__TASK OBJECTIVE__.
Copy each line below in which the string "stroke" appears.
*** Begin section ***
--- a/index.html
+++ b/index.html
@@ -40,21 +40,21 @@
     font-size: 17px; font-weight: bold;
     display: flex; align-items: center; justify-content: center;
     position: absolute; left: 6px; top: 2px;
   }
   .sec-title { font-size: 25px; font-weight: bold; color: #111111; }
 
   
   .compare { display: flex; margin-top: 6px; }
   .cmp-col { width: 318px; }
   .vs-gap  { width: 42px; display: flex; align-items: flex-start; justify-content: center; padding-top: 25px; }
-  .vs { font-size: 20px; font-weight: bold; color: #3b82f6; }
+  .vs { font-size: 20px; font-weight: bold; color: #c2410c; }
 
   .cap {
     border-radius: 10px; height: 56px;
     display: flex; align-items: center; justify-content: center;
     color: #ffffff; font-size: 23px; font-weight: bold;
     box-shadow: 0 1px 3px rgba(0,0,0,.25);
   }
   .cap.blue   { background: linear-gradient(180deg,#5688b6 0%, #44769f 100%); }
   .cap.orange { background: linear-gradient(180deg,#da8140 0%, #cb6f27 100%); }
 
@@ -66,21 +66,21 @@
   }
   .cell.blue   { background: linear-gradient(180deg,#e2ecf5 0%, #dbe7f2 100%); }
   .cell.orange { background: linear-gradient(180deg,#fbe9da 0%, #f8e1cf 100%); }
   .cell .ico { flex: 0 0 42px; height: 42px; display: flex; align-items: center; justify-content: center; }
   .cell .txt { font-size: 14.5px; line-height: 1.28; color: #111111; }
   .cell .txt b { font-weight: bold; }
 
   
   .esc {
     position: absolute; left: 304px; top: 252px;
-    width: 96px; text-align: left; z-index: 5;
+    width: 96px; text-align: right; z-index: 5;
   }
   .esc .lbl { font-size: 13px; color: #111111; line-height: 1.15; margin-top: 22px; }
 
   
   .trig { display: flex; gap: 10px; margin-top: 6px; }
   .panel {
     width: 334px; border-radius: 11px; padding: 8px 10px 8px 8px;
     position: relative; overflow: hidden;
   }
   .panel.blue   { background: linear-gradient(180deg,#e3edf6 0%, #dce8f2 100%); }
*** End section ***
*** Begin section ***
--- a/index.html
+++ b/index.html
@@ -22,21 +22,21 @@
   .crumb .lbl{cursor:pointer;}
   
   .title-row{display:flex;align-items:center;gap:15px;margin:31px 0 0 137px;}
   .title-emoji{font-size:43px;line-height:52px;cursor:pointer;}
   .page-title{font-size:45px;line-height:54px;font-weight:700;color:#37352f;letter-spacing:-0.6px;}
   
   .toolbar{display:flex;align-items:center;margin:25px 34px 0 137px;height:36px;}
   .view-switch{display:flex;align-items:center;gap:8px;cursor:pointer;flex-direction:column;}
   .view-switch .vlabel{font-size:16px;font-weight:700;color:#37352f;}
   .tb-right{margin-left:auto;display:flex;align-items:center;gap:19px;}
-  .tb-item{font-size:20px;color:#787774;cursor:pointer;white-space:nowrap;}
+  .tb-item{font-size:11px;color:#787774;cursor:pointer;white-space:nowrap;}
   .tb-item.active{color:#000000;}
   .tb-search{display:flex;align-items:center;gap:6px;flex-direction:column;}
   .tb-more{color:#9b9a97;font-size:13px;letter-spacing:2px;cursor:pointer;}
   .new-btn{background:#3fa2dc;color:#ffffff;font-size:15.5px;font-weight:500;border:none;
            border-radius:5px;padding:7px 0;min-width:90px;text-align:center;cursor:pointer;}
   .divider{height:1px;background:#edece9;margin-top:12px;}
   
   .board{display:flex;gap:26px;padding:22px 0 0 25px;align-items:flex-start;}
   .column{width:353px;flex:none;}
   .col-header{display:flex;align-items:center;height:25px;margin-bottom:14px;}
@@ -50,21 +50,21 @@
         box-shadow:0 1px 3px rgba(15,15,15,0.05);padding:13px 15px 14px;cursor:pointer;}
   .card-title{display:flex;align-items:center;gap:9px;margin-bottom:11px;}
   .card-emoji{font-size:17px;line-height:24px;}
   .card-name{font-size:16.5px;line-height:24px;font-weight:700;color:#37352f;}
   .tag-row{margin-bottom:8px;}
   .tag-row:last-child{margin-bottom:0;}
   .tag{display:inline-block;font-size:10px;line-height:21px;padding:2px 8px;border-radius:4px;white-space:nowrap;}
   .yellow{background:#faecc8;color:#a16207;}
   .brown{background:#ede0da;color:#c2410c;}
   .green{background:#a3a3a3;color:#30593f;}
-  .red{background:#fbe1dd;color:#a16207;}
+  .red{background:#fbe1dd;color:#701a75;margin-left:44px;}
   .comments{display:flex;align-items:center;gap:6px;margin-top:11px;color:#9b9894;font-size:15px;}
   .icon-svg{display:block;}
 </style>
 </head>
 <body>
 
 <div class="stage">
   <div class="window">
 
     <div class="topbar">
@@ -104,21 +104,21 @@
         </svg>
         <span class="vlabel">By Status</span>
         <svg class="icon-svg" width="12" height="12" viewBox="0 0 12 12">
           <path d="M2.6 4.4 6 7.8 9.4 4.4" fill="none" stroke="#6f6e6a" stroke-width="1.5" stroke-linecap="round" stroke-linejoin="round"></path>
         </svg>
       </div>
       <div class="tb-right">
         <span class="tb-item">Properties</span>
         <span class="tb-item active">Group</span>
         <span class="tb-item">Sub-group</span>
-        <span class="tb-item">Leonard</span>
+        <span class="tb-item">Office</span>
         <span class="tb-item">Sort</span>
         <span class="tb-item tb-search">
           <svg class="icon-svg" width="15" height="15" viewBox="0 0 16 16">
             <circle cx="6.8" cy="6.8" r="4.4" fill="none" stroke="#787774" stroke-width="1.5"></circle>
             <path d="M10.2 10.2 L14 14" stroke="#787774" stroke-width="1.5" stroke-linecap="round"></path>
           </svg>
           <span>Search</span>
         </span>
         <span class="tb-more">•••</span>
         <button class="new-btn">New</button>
*** End section ***
*** Begin section ***
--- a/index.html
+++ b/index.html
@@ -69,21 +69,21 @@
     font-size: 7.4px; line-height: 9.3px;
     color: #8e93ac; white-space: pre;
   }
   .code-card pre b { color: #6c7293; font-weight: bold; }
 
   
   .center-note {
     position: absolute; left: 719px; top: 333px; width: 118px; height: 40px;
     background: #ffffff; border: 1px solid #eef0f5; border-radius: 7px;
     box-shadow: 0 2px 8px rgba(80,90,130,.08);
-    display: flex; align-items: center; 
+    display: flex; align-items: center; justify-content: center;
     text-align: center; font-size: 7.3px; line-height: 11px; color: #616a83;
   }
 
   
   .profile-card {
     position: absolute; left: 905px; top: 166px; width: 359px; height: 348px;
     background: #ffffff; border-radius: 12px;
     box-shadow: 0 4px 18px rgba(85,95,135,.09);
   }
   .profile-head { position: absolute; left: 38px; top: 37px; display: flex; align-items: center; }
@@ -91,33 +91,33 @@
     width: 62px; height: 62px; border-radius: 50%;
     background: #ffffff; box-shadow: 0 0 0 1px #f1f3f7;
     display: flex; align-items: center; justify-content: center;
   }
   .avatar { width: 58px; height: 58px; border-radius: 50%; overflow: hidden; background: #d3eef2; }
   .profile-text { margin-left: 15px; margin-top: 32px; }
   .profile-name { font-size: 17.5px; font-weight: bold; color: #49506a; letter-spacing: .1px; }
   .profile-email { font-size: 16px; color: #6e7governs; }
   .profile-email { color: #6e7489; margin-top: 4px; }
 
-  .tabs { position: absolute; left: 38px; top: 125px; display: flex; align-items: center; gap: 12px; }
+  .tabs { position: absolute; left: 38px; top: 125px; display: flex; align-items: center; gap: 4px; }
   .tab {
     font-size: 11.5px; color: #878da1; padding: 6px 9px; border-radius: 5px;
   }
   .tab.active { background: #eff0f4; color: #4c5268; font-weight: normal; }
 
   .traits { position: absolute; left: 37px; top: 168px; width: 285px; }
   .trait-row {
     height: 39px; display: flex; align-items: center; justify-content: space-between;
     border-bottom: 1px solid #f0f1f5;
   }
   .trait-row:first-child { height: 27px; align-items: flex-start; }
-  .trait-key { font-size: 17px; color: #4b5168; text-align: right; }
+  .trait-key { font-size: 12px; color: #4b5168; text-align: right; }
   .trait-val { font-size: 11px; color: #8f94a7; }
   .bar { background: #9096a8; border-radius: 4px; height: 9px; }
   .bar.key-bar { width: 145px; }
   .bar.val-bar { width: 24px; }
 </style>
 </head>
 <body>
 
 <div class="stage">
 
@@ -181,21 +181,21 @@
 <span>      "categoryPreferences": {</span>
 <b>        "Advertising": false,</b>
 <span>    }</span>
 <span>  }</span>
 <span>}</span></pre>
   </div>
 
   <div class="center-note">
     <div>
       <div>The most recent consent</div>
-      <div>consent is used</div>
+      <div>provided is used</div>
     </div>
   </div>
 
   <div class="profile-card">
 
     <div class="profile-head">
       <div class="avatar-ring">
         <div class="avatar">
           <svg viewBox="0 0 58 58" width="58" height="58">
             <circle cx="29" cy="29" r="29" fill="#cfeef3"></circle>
*** End section ***
__EXERCISE OUTPUT__.
           <path d="M2.6 4.4 6 7.8 9.4 4.4" fill="none" stroke="#6f6e6a" stroke-width="1.5" stroke-linecap="round" stroke-linejoin="round"></path>
             <circle cx="6.8" cy="6.8" r="4.4" fill="none" stroke="#787774" stroke-width="1.5"></circle>
             <path d="M10.2 10.2 L14 14" stroke="#787774" stroke-width="1.5" stroke-linecap="round"></path>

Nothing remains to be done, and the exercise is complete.